Question about submission evaluation

Questions, answers, discussions related to ISMIS 2011 Contest

Question about submission evaluation

Postby dslate » Sun Jan 16, 2011 4:28 pm

I have a question about the scoring of submissions.
On the submissions page it says:

In this track, the best solution is the active one: it is shown
on Leaderboard and will be used in final evaluation.

Presumably this means that a team's "best solution" as appears on the
leaderboard may be different from the "best solution" used in final
evaluation. It seems that it is to the advantage of each team to
submit as many solutions as possible so as to increase the expected
final score.

Rewarding teams for the quantity of their submissions may not be what
the organizers intended. This issue has come up in other contests for
which the "best" as opposed to "last" solution was the active one. As
a result, the "Kaggle" data prediction competition site is asking each
team to select 5 of their submissions at the end of the competition,
and the best of these 5 on the final test set determines the team's
final ranking. This rule reduces the incentive for trying to "game
the system" by maximizing submission count.
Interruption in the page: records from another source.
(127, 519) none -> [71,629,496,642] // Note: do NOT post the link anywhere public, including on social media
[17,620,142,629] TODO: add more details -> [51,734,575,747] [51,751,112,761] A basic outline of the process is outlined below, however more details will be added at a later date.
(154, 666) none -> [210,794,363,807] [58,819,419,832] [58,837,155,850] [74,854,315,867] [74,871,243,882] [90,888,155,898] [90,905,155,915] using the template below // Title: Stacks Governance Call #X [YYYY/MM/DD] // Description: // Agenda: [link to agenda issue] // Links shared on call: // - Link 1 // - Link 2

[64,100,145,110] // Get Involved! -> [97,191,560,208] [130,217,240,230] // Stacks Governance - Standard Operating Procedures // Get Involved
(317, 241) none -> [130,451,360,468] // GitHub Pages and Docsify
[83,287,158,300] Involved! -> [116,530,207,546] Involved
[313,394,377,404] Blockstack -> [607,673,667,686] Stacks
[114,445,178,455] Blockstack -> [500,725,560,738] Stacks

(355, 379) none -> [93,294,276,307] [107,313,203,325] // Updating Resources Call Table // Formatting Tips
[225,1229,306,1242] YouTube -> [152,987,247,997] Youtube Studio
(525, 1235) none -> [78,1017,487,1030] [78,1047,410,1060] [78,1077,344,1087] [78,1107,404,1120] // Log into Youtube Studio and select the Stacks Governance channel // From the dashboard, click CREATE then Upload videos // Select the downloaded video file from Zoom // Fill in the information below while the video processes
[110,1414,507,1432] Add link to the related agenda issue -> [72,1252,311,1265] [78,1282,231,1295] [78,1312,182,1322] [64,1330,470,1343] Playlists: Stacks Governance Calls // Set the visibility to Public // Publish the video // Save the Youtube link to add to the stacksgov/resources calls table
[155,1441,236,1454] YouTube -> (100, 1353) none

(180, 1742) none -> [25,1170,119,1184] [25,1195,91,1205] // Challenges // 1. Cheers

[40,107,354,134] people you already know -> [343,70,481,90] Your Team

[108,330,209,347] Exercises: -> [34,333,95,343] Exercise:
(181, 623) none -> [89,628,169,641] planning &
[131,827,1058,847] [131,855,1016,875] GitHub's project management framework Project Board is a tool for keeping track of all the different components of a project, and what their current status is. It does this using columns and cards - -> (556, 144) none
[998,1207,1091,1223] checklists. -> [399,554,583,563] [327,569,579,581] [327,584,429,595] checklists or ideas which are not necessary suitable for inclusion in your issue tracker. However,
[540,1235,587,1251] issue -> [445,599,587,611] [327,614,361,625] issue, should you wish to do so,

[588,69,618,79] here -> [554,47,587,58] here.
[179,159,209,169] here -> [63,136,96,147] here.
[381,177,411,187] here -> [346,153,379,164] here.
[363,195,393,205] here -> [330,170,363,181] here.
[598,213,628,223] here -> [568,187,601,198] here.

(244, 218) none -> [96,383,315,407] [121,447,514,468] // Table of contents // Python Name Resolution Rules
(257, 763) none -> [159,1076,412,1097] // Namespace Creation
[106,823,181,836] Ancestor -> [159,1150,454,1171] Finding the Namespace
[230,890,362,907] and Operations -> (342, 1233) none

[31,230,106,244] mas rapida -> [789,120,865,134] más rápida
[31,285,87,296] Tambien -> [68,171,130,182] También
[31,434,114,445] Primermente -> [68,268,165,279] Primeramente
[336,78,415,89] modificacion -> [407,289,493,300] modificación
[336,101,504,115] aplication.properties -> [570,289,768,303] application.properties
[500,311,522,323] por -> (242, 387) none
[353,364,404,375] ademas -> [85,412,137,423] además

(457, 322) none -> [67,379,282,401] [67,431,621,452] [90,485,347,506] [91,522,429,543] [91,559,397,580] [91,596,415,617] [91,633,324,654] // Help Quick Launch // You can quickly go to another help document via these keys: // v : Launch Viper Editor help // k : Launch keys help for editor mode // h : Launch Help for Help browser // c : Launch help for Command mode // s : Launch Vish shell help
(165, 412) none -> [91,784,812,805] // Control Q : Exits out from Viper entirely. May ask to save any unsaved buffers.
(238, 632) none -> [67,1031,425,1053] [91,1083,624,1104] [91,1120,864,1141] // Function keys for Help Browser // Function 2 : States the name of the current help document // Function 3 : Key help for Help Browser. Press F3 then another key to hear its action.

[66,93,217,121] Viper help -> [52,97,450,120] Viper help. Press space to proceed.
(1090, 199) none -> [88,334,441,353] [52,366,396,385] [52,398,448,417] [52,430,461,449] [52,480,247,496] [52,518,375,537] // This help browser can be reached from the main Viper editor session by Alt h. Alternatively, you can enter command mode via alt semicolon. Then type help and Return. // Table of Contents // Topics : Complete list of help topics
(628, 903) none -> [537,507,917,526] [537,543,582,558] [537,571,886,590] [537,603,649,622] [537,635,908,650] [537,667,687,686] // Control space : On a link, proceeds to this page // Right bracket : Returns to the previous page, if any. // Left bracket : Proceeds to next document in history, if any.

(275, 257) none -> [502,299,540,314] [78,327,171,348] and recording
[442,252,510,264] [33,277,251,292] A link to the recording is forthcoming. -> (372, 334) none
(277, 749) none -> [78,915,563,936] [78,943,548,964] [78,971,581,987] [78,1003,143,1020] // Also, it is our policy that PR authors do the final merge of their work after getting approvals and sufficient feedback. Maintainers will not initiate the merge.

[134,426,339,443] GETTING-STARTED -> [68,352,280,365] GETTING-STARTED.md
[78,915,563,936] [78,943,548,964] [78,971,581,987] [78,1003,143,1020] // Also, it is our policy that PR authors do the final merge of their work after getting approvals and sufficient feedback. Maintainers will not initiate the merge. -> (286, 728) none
Does anyone have any comments on this issue?

Thanks,

-- "Old Dogs With New Tricks"
dslate
 
Posts: 15
Joined: Mon Jul 05, 2010 4:35 am

Re: Question about submission evaluation

Postby dslate » Mon Jan 17, 2011 7:40 am

Just a follow-up to my question about submission evaluation:
On the site it says:

You may submit solutions many times, for the whole duration of the challenge.

Is there a maximum number of submissions for the challenge, and/or a maximum number per day?

Thanks,

-- dslate
dslate
 
Posts: 15
Joined: Mon Jul 05, 2010 4:35 am

Re: Question about submission evaluation

Postby Swietlicka » Mon Jan 17, 2011 4:48 pm

Hello,

Actually, by "best solution" we mean the one that has the highest score in the preliminary tests. Therefore, it is always the same solution as the one on leaderboard. Please also see our wiki.

Regarding the maximum number of submissions, there is al limit for the whole challenge: 1000. However, there are no daily limits.

Regards,
Joanna, TunedIT
Swietlicka
 

Re: Question about submission evaluation

Postby dslate » Tue Jan 18, 2011 5:51 pm

Thanks Joanna for clarifying how solutions are evaluated.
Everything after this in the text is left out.